SPIEGEL: The Environment Ministry is known for sugarcoating reality, for example, by assuming that power consumption will decline despite what is actually an upward trend. Based on these kinds of forecasts, how do you intend to completely reorganize the power supply of a large industrial nation within just a few years?
Altmaier: The energy turnaround can succeed, but only if it's based on realistic basic assumptions. Every single one of our brochures mentions that we intend to obtain 35 percent of our electricity from renewable energy sources by 2020. Whether we reach this goal, and what we have to do to achieve it, obviously depends on how high our power consumption will actually be in 2020. Only someone who can realistically estimate this will also know what measures need to be taken to achieve this objective.

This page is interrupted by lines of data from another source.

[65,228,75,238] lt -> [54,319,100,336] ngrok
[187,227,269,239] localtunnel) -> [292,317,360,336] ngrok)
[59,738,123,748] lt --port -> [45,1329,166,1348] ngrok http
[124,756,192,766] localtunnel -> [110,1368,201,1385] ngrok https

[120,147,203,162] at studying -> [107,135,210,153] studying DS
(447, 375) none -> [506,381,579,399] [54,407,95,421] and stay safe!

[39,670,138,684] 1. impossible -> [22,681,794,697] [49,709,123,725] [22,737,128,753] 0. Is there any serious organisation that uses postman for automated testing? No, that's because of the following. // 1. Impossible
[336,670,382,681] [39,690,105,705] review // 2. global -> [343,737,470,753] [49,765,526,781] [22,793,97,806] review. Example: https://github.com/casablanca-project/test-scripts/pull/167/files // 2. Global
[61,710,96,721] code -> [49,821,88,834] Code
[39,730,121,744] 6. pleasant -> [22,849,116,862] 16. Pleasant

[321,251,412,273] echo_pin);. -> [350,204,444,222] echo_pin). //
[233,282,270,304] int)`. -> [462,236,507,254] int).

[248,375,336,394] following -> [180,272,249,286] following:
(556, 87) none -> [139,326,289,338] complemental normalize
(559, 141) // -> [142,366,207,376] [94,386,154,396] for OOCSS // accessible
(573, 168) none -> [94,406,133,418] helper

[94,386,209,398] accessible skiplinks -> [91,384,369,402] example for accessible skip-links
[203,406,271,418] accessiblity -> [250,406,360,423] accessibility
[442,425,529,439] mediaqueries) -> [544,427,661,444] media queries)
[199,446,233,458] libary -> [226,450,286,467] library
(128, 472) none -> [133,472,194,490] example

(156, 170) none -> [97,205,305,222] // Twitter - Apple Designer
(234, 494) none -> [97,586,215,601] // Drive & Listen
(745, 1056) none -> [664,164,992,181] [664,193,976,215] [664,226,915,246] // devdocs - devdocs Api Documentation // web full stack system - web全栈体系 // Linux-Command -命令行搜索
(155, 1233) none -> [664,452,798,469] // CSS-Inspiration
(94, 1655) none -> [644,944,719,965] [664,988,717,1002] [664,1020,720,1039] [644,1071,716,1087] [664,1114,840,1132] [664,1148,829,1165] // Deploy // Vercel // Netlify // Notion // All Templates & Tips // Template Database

SPIEGEL: So, what are you going to do about these estimates?
Altmaier: I've ordered my staff to review, before the summer break, the forecasts that we've been working with so far, particularly with regard to what we have and have not achieved. This concerns our expectations for future power consumption as well as energy-saving scenarios, for example, from enhanced energy efficiency. What's more, we will carefully re-examine our goals for expanding the use of renewable energy sources. Companies will only invest in the switchover if they view our goals and forecasts as realistic.
SPIEGEL: Your description fosters the impression that Chancellor Merkel had nothing to do with the wasted first year in the energy revolution.
Altmaier: The mere fact that there have been shortcomings doesn't mean that the first year in the energy turnaround has been wasted. Granted, the expansion of the power grid and the expanded use of renewable energy sources haven't been sufficiently coordinated. And although we have far exceeded our goals related to expanding solar energy, we still have a long way to go in terms of (power) networks. This has led to a situation in which, in many cases, the power can't be transmitted to consumers.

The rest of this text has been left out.